*What is being asked*
Only the lines from the one containing "(289, 311) none -> (118, 404) //" to the end of the data are wanted; print them exactly as they appear.

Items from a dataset
********************
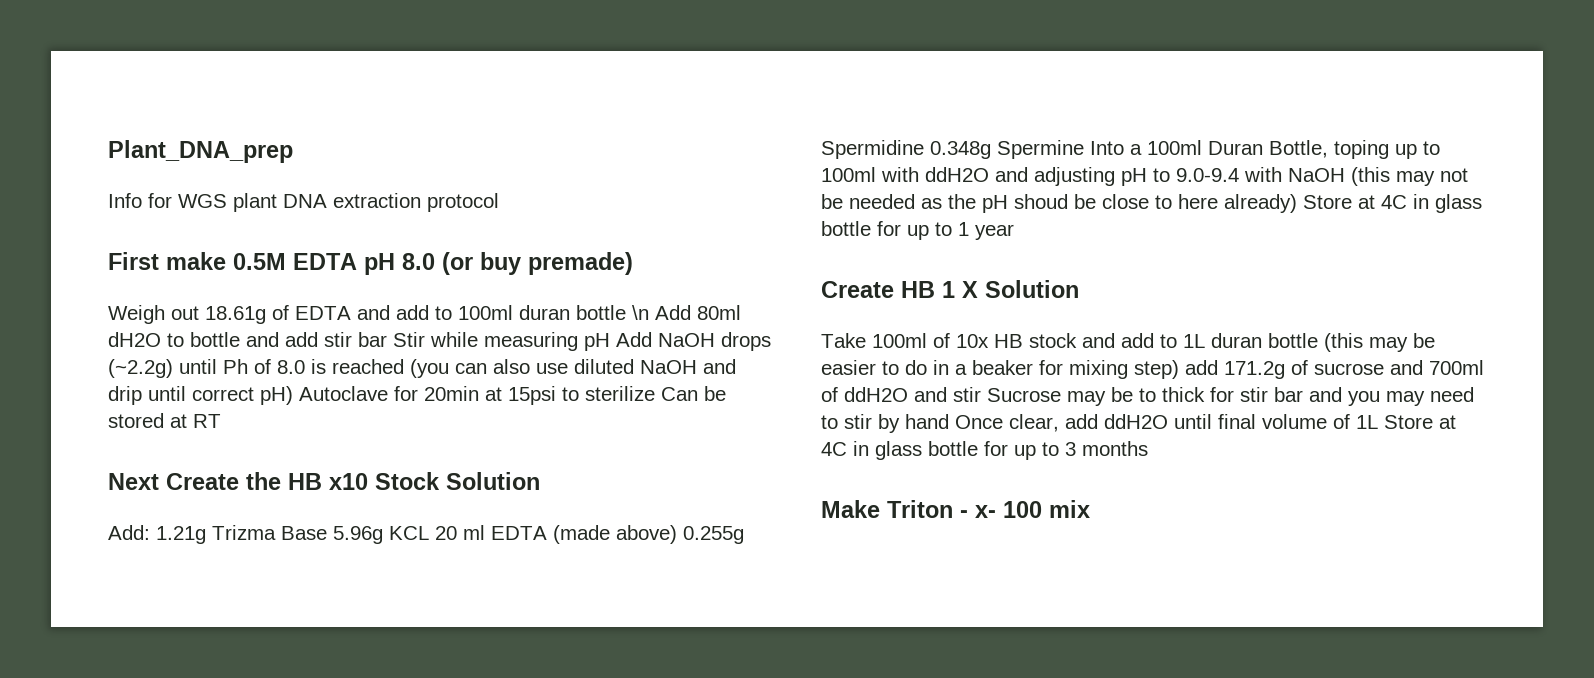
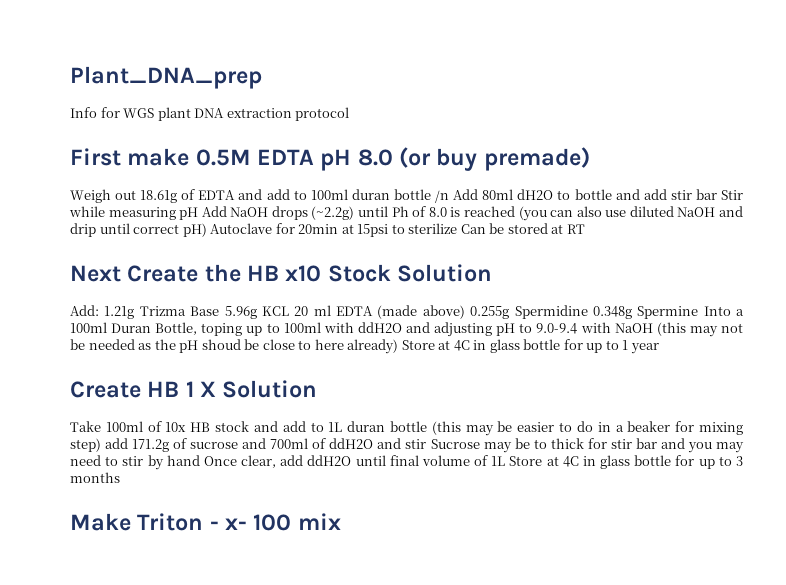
[632,305,649,320] \n -> [435,190,450,203] /n

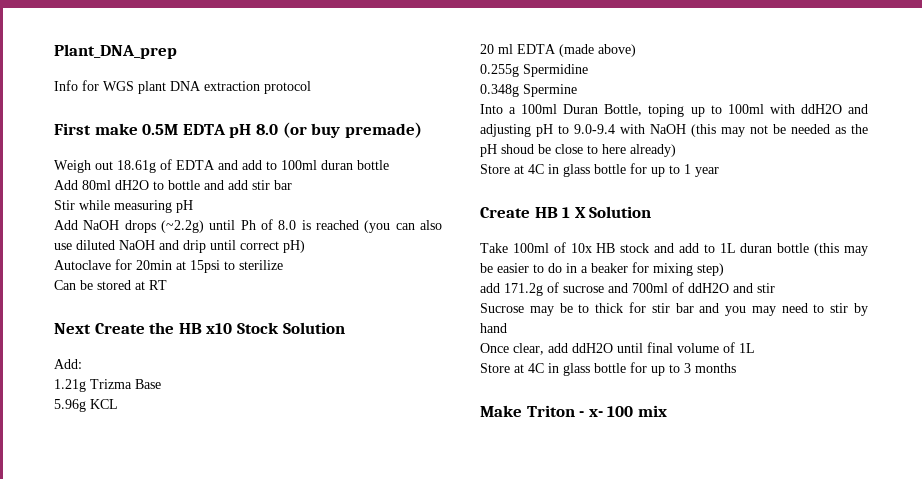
[435,190,450,203] /n -> (389, 165) //
(717, 194) none -> (292, 185) //
(199, 213) none -> (193, 206) //
(207, 230) none -> (305, 246) //
(458, 228) none -> (283, 265) //
(99, 310) none -> (82, 364) //
(220, 311) none -> (161, 384) //
(289, 311) none -> (118, 404) //
(465, 312) none -> (636, 50) //
(588, 312) none -> (588, 70) //
(699, 312) none -> (577, 90) //
(399, 346) none -> (676, 150) //
(101, 445) none -> (724, 269) //
(427, 444) none -> (775, 288) //
(200, 460) none -> (507, 328) //
(506, 461) none -> (755, 348) //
********************
*Response area*
(289, 311) none -> (118, 404) //
(465, 312) none -> (636, 50) //
(588, 312) none -> (588, 70) //
(699, 312) none -> (577, 90) //
(399, 346) none -> (676, 150) //
(101, 445) none -> (724, 269) //
(427, 444) none -> (775, 288) //
(200, 460) none -> (507, 328) //
(506, 461) none -> (755, 348) //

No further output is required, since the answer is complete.